Every time the job runs, the ending "Status" (Setup > Monitor > Jobs > Apex Jobs) is the same as it always has been - "Completed". However, in the "Status Detail" section, there is now a "First error: Apex CPU time limit" message that appears after every run.

After researching potential solutions, I have tried modifying the batch class to avoid this timeout by:

  1. reducing the batch size (down to as low as 10)
  2. modifying the initial query (Start method) - removed sub-fields, etc.
  3. breaking apart/moving around the data processing operations within the Execute method

Nothing has seemed to help at all.
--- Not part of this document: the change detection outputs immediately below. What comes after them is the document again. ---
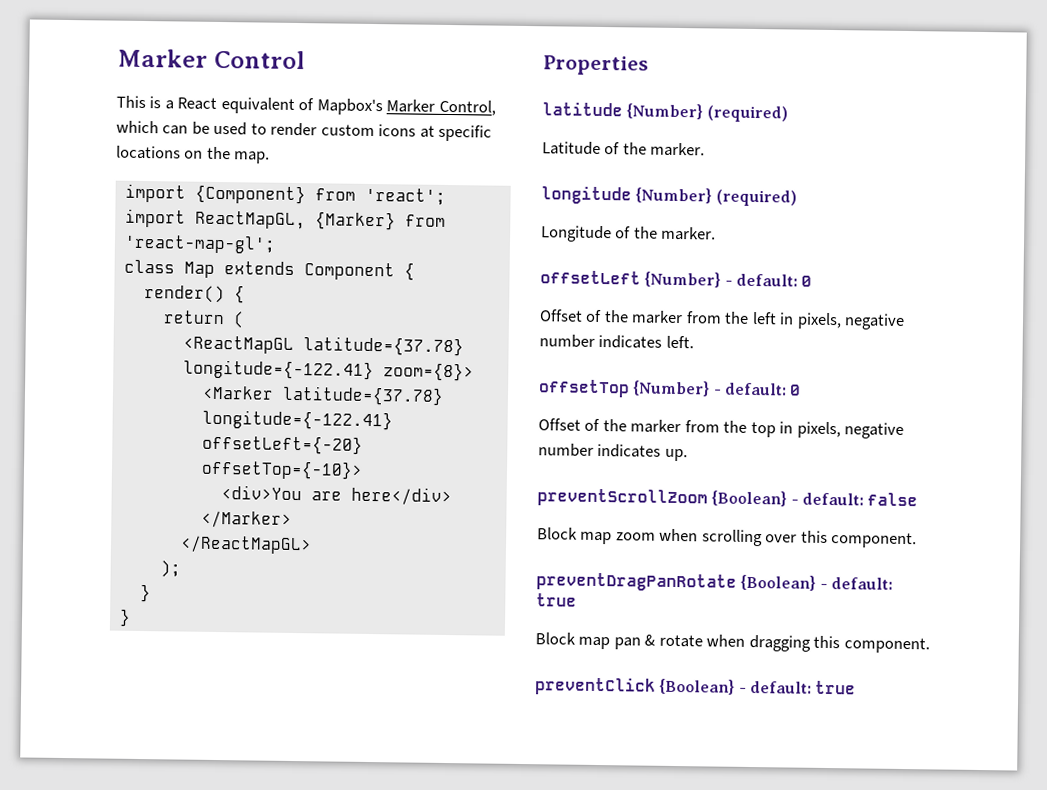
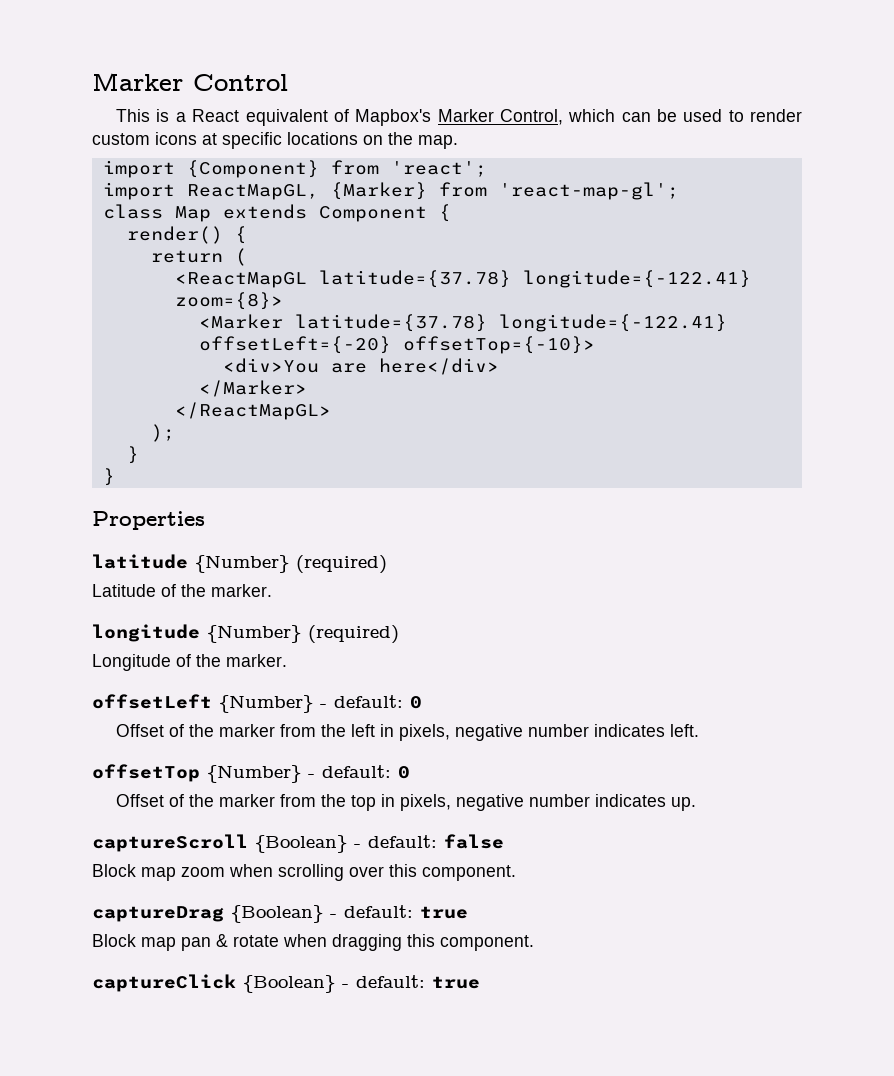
- preventScrollZoom {Boolean} - default: false
+ captureScroll {Boolean} - default: false
- preventDragPanRotate {Boolean} - default: true
+ captureDrag {Boolean} - default: true
- preventClick {Boolean} - default: true
+ captureClick {Boolean} - default: true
When looking at similar posts around the topic, it seems as though the problem lies in the initial query. I've used the Query Plan tool (developer console) to try and optimize/debug the initial query, and it tells me that the two filtering fields are "Not considering filter for optimization because unindexed". Both fields are custom picklist fields.

Am I going down the right path with this? If Salesforce support could make both fields "custom index" fields, would this likely solve the problem / speed things up (i.e. not timeout)? Are there other things/places I should be looking at?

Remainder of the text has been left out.